Retype only what runs from the first line of the records to the line with "height:32px; flex:0 0 32px;", inclusive, and no pictures.
--- Excerpted records ---
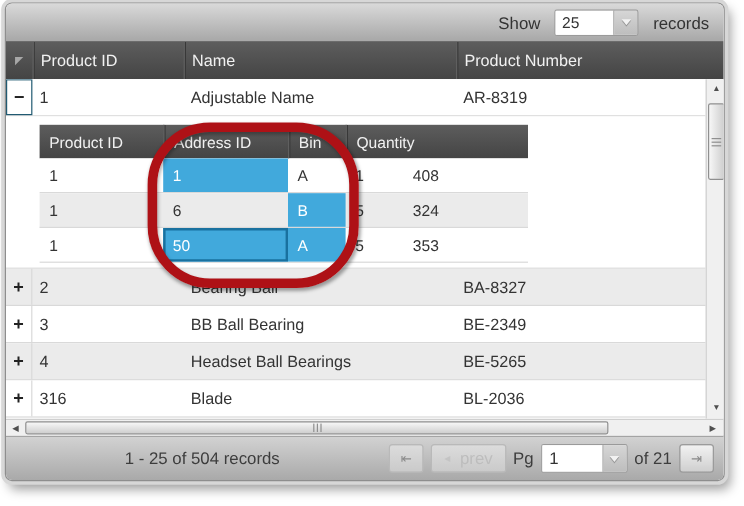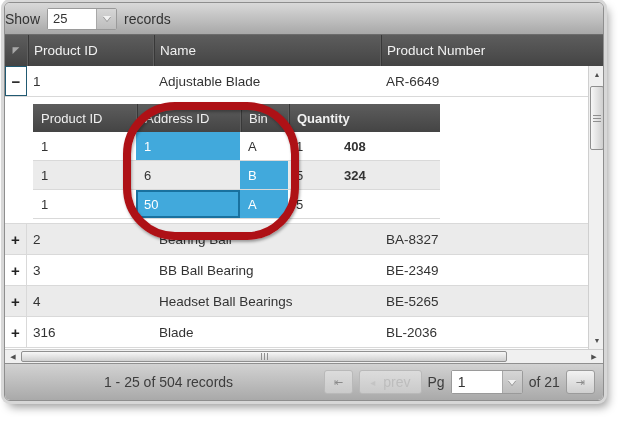--- a/index.html
+++ b/index.html
@@ -12,22 +12,22 @@
     border:1px solid #8e8e8e; border-radius:6px; background:#fff;
     box-shadow:0 0 0 3px #d7d7d7, 4px 6px 10px rgba(0,0,0,.40);
     display:flex; flex-direction:column; overflow:hidden;
   }
 
   
   .toolbar {
     height:32px; flex:0 0 32px;
     background:linear-gradient(#d9d9d9,#a8a8a8);
     border-bottom:1px solid #6c6c6c;
-    display:flex; align-items:center; 
-    gap:7px; padding-right:12px; font-size:14px; color:#333;
+    display:flex; align-items:center; justify-content:flex-end;
+    gap:12px; padding-right:12px; font-size:14px; color:#333;
   }
   .combo { display:inline-flex; height:22px; border:1px solid #9a9a9a; background:#fff; border-radius:2px; }
   .combo-input { width:48px; height:20px; border:0; outline:none; padding:0 5px; font-size:13px; font-family:"Liberation Sans",sans-serif; color:#333; }
   .combo-btn { width:20px; height:20px; background:linear-gradient(#d6d6d6,#bdbdbd); border-left:1px solid #a8a8a8; display:flex; align-items:center; justify-content:center; cursor:pointer; }
   .caret-down { width:0; height:0; border-left:4px solid transparent; border-right:4px solid transparent; border-top:5px solid #f2f2f2; filter:drop-shadow(0 1px 0 #8a8a8a); }
 
   
   .ghead {
     height:31px; flex:0 0 31px; display:flex;
     background:linear-gradient(#5d5d5d,#444444);
@@ -56,21 +56,21 @@
   .dghead { height:28px; display:flex; background:linear-gradient(#5d5d5d,#444444); color:#f1f1f1; }
   .dhc { display:flex; align-items:center; padding-left:8px; border-left:1px solid #5f5f5f; box-shadow:inset 1px 0 0 #383838; }
   .dhc:first-child { border-left:none; box-shadow:none; }
   .drow { height:29px; display:flex; background:#fff; border-bottom:1px solid #d9d9d9; color:#333; }
   .drow.alt { background:#ebebeb; }
   .dc { display:flex; align-items:center; padding-left:8px; }
   .dw-pid { width:103px; flex:0 0 103px; }
   .dw-aid { width:104px; flex:0 0 104px; }
   .dw-shelf { width:48px; flex:0 0 48px; }
   .dw-bin { width:48px; flex:0 0 48px; }
-  .dw-qty { width:104px; flex:0 0 104px;font-weight:bold; }
+  .dw-qty { width:104px; flex:0 0 104px; }
   .dc.sel { background:#41a9dc; color:#fff; }
   .dc.sel.focus { box-shadow:inset 0 0 0 2px #19719f; }
 
   
   .vscroll { width:17px; flex:0 0 17px; background:#f0f0f0; border-left:1px solid #cfcfcf; position:relative; }
   .varrow { position:absolute; left:0; width:16px; height:15px; display:flex; align-items:center; justify-content:center; color:#4f4f4f; font-size:7px; cursor:pointer; }
   .varrow.up { top:1px; } .varrow.down { bottom:1px; }
   .vthumb { position:absolute; left:1px; top:20px; width:14px; height:64px; border:1px solid #8f8f8f; border-radius:2px; background:linear-gradient(90deg,#f7f7f7,#cfcfcf); display:flex; flex-direction:column; align-items:center; justify-content:center; gap:2px; cursor:grab; }
   .vthumb i { display:block; width:8px; height:1px; background:#8f8f8f; }
 
@@ -133,22 +133,22 @@
     </div>
 
     <div class="gbody">
       <div class="rows">
 
         <div class="grow">
           <div class="cell exp expanded">
               <span>−</span>
             </div>
           <div class="cell c-pid">1</div>
-          <div class="cell c-name">Adjustable Blade</div>
-          <div class="cell c-pnum">AR-6649</div>
+          <div class="cell c-name">Adjustable Name</div>
+          <div class="cell c-pnum">AR-8319</div>
         </div>
 
         <div class="detail-row">
           <div class="dgrid">
             <div class="dghead">
               <div class="dhc dw-pid">Product ID</div>
               <div class="dhc dw-aid">Address ID</div>
               <div class="dhc dw-bin">Bin</div>
               <div class="dhc dw-qty">Quantity</div>
             </div>
@@ -164,20 +164,21 @@
               <div class="dc dw-aid">6</div>
               <div class="dc dw-shelf sel">B</div>
               <div class="dc dw-bin">5</div>
               <div class="dc dw-qty">324</div>
             </div>
             <div class="drow">
               <div class="dc dw-pid">1</div>
               <div class="dc dw-aid sel focus">50</div>
               <div class="dc dw-shelf sel">A</div>
               <div class="dc dw-bin">5</div>
+              <div class="dc dw-qty">353</div>
             </div>
           </div>
         </div>
 
         <div class="grow alt">
           <div class="cell exp">
               <span>+</span>
             </div>
           <div class="cell c-pid">2</div>
           <div class="cell c-name">Bearing Ball</div>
---
Solution for this task:
--- a/index.html
+++ b/index.html
@@ -12,22 +12,22 @@
     border:1px solid #8e8e8e; border-radius:6px; background:#fff;
     box-shadow:0 0 0 3px #d7d7d7, 4px 6px 10px rgba(0,0,0,.40);
     display:flex; flex-direction:column; overflow:hidden;
   }
 
   
   .toolbar {
     height:32px; flex:0 0 32px;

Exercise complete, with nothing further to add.